TÜRKÇE TABELAYA TEŞEKKÜR KAMPANYASI BAŞLATIYORUZ
Birçok firma ve işyerinin yabancı dilde tabela ve isim kullanmasının önüne geçmek için, Türkçe isimli işyeri sahiplerine 'Teşekkür' belgesi verme kampanyasını tekrar başlatacaklarını da kaydeden Avcı, “Dilimiz, küresel saldırılardan en olumsuz nasibini alan değerlerimizin başında geliyor. Dilimizi bu saldırılara karşı korumak milli bir görevimizdir.  Hükümeti dil ve kültür politikalarında laf değil somut icraat üretmeye, şuurlu olmaya davet ediyorum. Sendikamızın kuruluş amaçlarının bir gereği olarak, kentlerimizdeki dükkân ve işyeri adları Türkçe olan işyeri sahiplerine verilmek üzere bir “Teşekkür” belgesi hazırlıyoruz. Bu belgeleri şube ve temsilciliklerimizin bulunduğu il ve ilçe merkezlerimize  göndereceğiz.
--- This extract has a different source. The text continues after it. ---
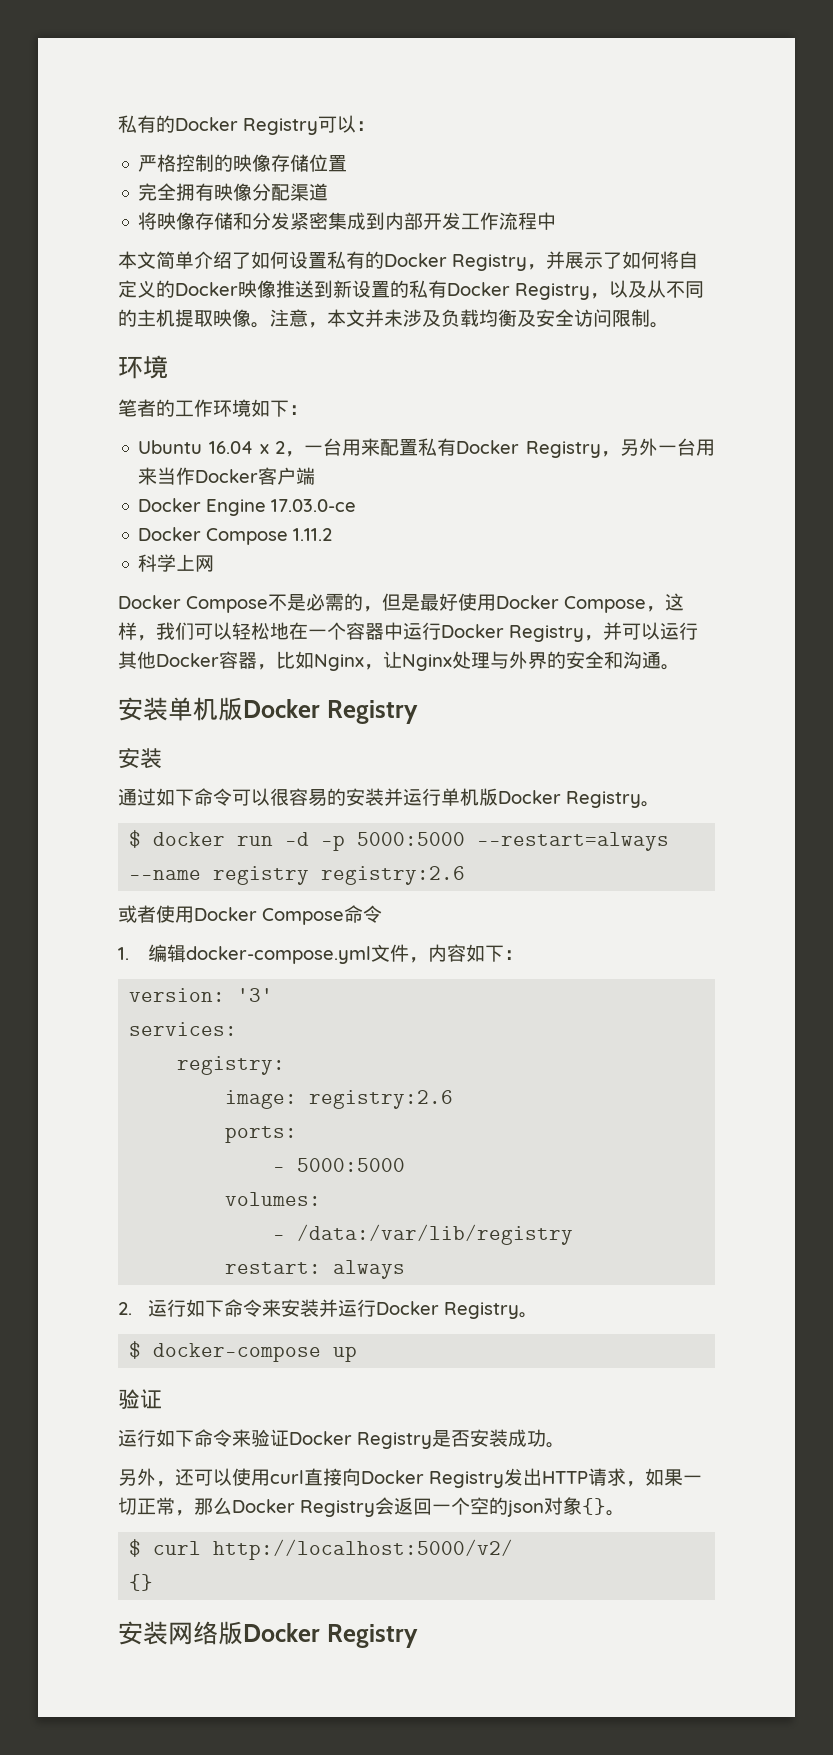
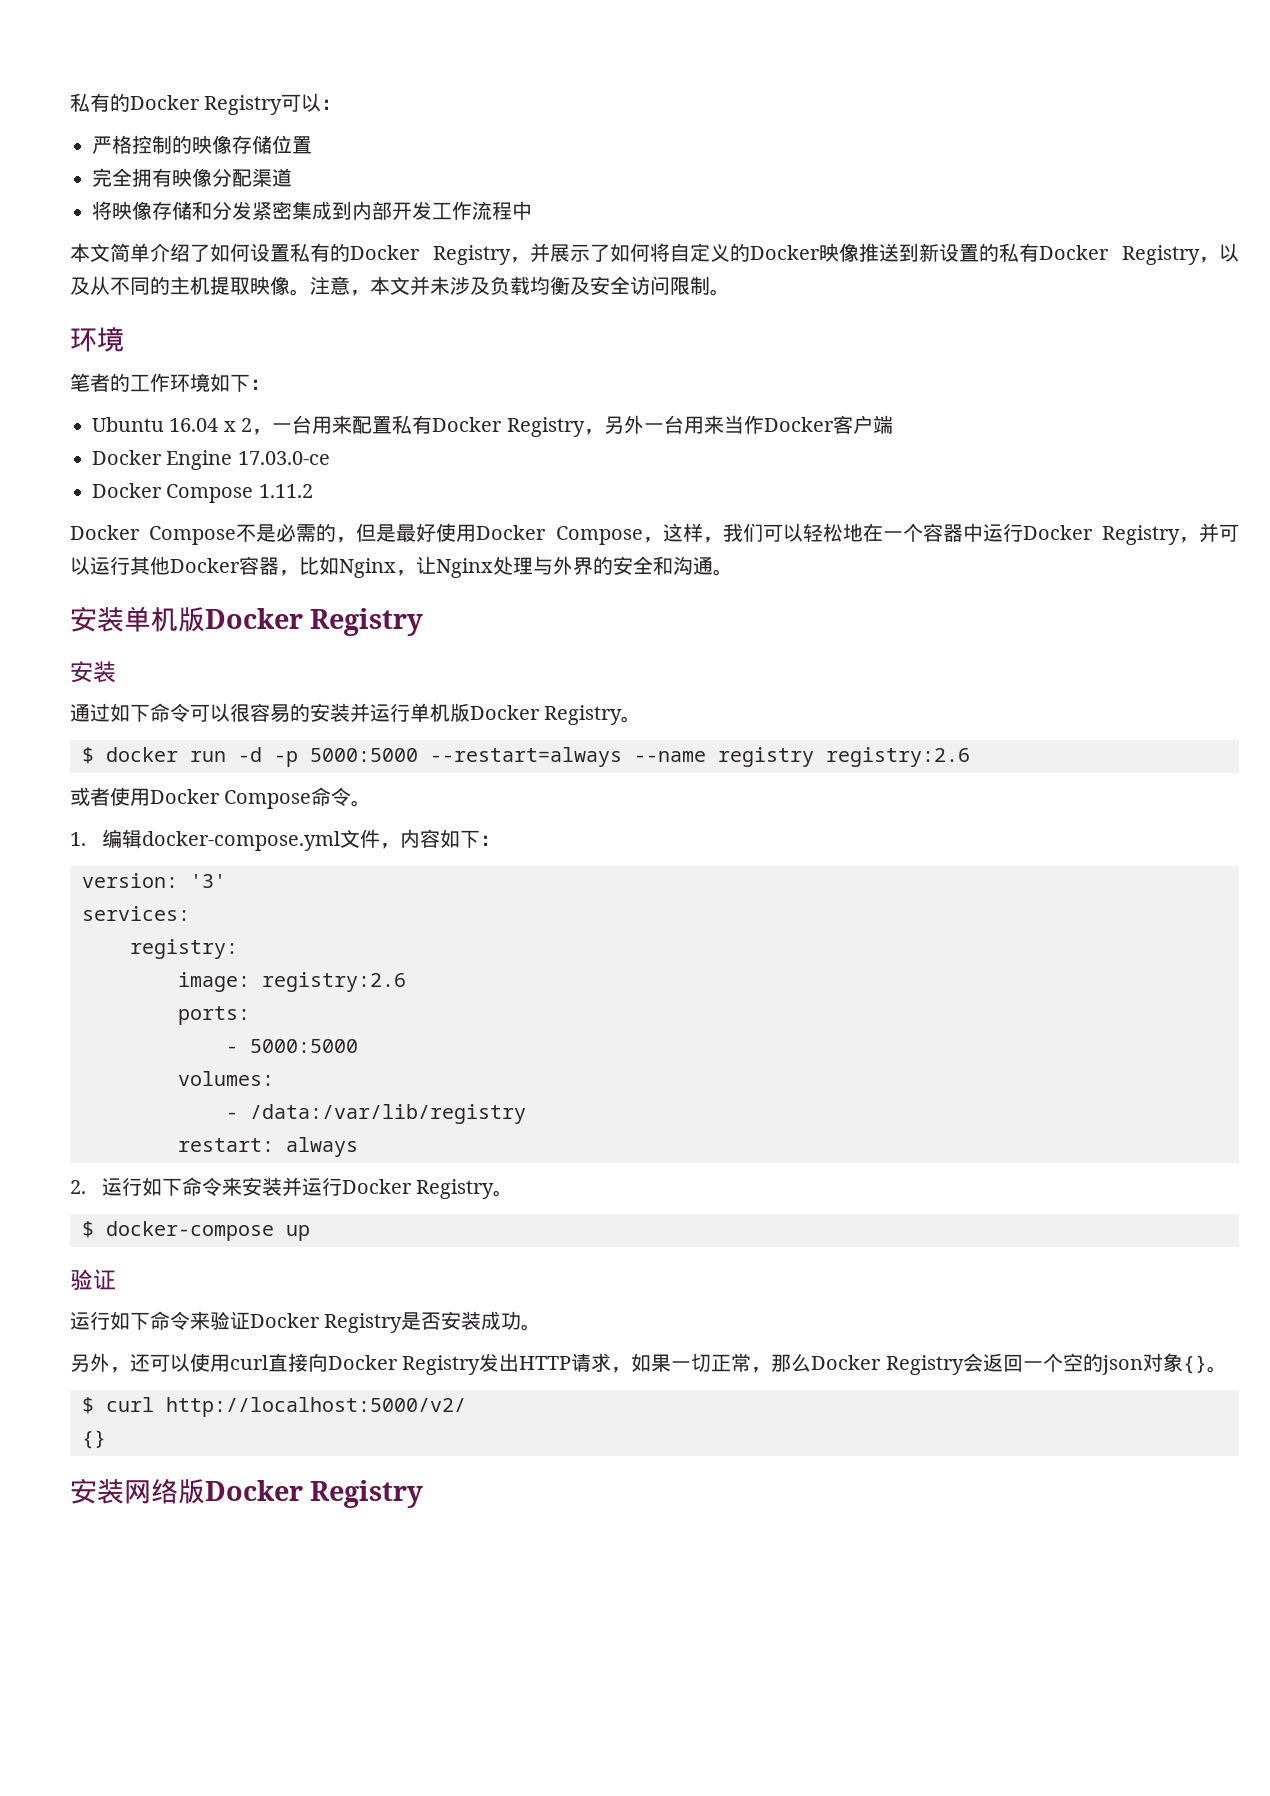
- 科学上网
- 或者使用Docker Compose命令
+ 或者使用Docker Compose命令。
Tabela ve işyeri adı yabancı dilde olmayan işyerleri sahiplerine ‘Teşekkür’ belgelerini basının önünde vereceğiz. Geçmişte, istisnasız, işyerleri sahipleri bu uygulamalarımızdan ötürü bize teşekkür etti, çabalarımızı desteklediklerini ve başkalarına örnek olması için de dükkânının en mutena yerine astığını söyledi. Teşekkür belgesi verme kampanyamızı, dikkatlerini çekmek ve belki kendilerine ilham verir düşüncesiyle belediye başkanlarına da birer yazıya ekleyerek göndereceğiz” diyerek sözlerine son verdi.